How to Do Step-Ups from the Side

No excessive tension in front of pelvis, hamstrings in the back of the upper thigh, and or calves.

Must be comfortable on one leg and foot.

Should be able to maintain level pelvic hips and keep feet straight on a stepper platform.

Beginning

Beginning Step-Ups from the Side

Set the stepper height so that your knee begins the stepping movement at 90 degrees.

Begin in a standing position that faces 90 degrees away from the front of the stepper.

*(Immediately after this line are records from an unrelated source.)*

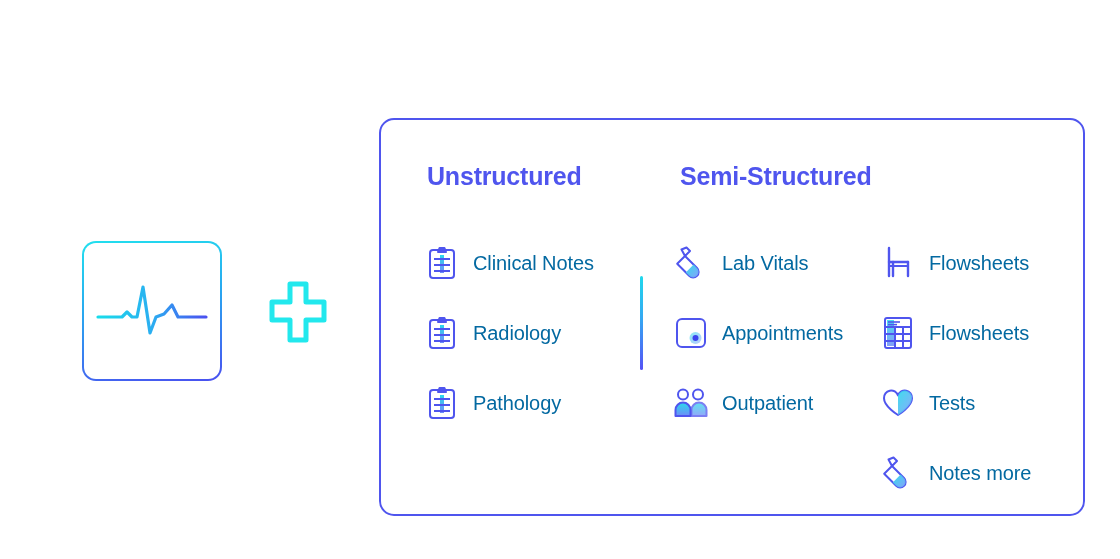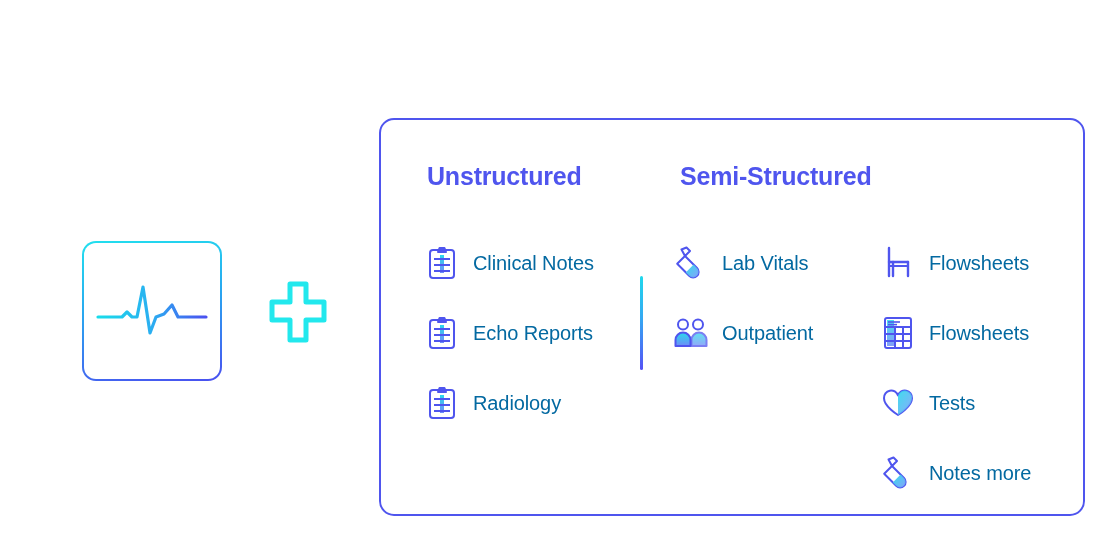--- a/index.html
+++ b/index.html
@@ -124,63 +124,73 @@
             <path d="M10,6 L11.5,2 L16.5,2 L18,6 Z" fill="none" stroke="#4F55EE" stroke-width="2" stroke-linejoin="round"></path>
             <rect x="12" y="9" width="4" height="18" fill="url(#gFill)"></rect>
             <line x1="6" y1="13" x2="22" y2="13" stroke="#4F55EE" stroke-width="2"></line>
             <line x1="6" y1="19" x2="22" y2="19" stroke="#4F55EE" stroke-width="2"></line>
             <line x1="6" y1="25" x2="22" y2="25" stroke="#4F55EE" stroke-width="2"></line>
           </svg>
         </span>
         <span class="lbl">Clinical Notes</span>
       </div>
 
+
       <div class="row">
         <span class="ico">
           <svg width="28" height="34" viewBox="0 0 28 34">
             <rect x="2" y="4" width="24" height="28" rx="3" fill="none" stroke="#4F55EE" stroke-width="2"></rect>
             <path d="M10,6 L11.5,2 L16.5,2 L18,6 Z" fill="none" stroke="#4F55EE" stroke-width="2" stroke-linejoin="round"></path>
             <rect x="12" y="9" width="4" height="18" fill="url(#gFill)"></rect>
             <line x1="6" y1="13" x2="22" y2="13" stroke="#4F55EE" stroke-width="2"></line>
             <line x1="6" y1="19" x2="22" y2="19" stroke="#4F55EE" stroke-width="2"></line>
             <line x1="6" y1="25" x2="22" y2="25" stroke="#4F55EE" stroke-width="2"></line>
           </svg>
         </span>
-        <span class="lbl">Echo Reports</span>
+        <span class="lbl">Radiology</span>
       </div>
 
       <div class="row">
         <span class="ico">
           <svg width="28" height="34" viewBox="0 0 28 34">
             <rect x="2" y="4" width="24" height="28" rx="3" fill="none" stroke="#4F55EE" stroke-width="2"></rect>
             <path d="M10,6 L11.5,2 L16.5,2 L18,6 Z" fill="none" stroke="#4F55EE" stroke-width="2" stroke-linejoin="round"></path>
             <rect x="12" y="9" width="4" height="18" fill="url(#gFill)"></rect>
             <line x1="6" y1="13" x2="22" y2="13" stroke="#4F55EE" stroke-width="2"></line>
             <line x1="6" y1="19" x2="22" y2="19" stroke="#4F55EE" stroke-width="2"></line>
             <line x1="6" y1="25" x2="22" y2="25" stroke="#4F55EE" stroke-width="2"></line>
           </svg>
         </span>
-        <span class="lbl">Radiology</span>
-      </div>
-
+        <span class="lbl">Pathology</span>
+      </div>
     </div>
 
     <div class="col c2">
 
       <div class="row">
         <span class="ico">
           <svg width="32" height="34" viewBox="0 0 32 34">
             <path d="M6.5,3.5 L11.5,1.5 L15,5 L10,10 Z" fill="none" stroke="#4F55EE" stroke-width="2" stroke-linejoin="round"></path>
             <path d="M10,10 L22,22 a5.5,5.5 0 0 1 -7.8,7.8 L2.2,17.8 Z" fill="none" stroke="#4F55EE" stroke-width="2" stroke-linejoin="round"></path>
             <path d="M18.6,18.6 L22,22 a5.5,5.5 0 0 1 -7.8,7.8 L10.8,26.4 Z" fill="url(#gFillD)" opacity="0.95"></path>
           </svg>
         </span>
         <span class="lbl">Lab Vitals</span>
       </div>
 
+      <div class="row">
+        <span class="ico">
+          <svg width="32" height="32" viewBox="0 0 32 32">
+            <rect x="2" y="2" width="28" height="28" rx="5" fill="none" stroke="#4F55EE" stroke-width="2"></rect>
+            <circle cx="20.5" cy="21" r="6" fill="url(#gFillD)" opacity="0.55"></circle>
+            <circle cx="20.5" cy="21" r="3" fill="#3A44EE"></circle>
+          </svg>
+        </span>
+        <span class="lbl">Appointments</span>
+      </div>
 
 
       <div class="row">
         <span class="ico">
           <svg width="34" height="30" viewBox="0 0 34 30">
             <circle cx="9" cy="6.5" r="5" fill="none" stroke="#4F55EE" stroke-width="2"></circle>
             <circle cx="24" cy="6.5" r="5" fill="none" stroke="#4F55EE" stroke-width="2"></circle>
             <path d="M1.5,28 v-6 a7.5,7.5 0 0 1 15,0 v6 Z" fill="url(#gFill)" stroke="#4F55EE" stroke-width="2" stroke-linejoin="round"></path>
             <path d="M17.5,28 v-6 a7.5,7.5 0 0 1 15,0 v6 Z" fill="url(#gFill)" opacity="0.75" stroke="#4F55EE" stroke-width="2" stroke-linejoin="round"></path>
           </svg>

Keep your core tight, shoulders back and chest high.

Movement

Step-Ups from the Side Movement

1. Brace your lower back, place your foot 90 degrees off center on the stepping platform/stepper.

2. Breathing out, step up with one leg until your knee is straight.

3. Breathing in, slowly return to the original position at the bottom of the stepper.

4. If you cannot perform movement without arching your lower back, reduce weight, and continue.

5. Progression: When you feel comfortable with this movement, and you can perform many repetitions in a row, add weight in the form of dumbbells, cables, bands, or barbells.

Benefits

Step-Ups from the Side Benefits

Improves strength and definition in the quadriceps front of the upper thigh.

Improves strength and definition in the back of the upper thigh.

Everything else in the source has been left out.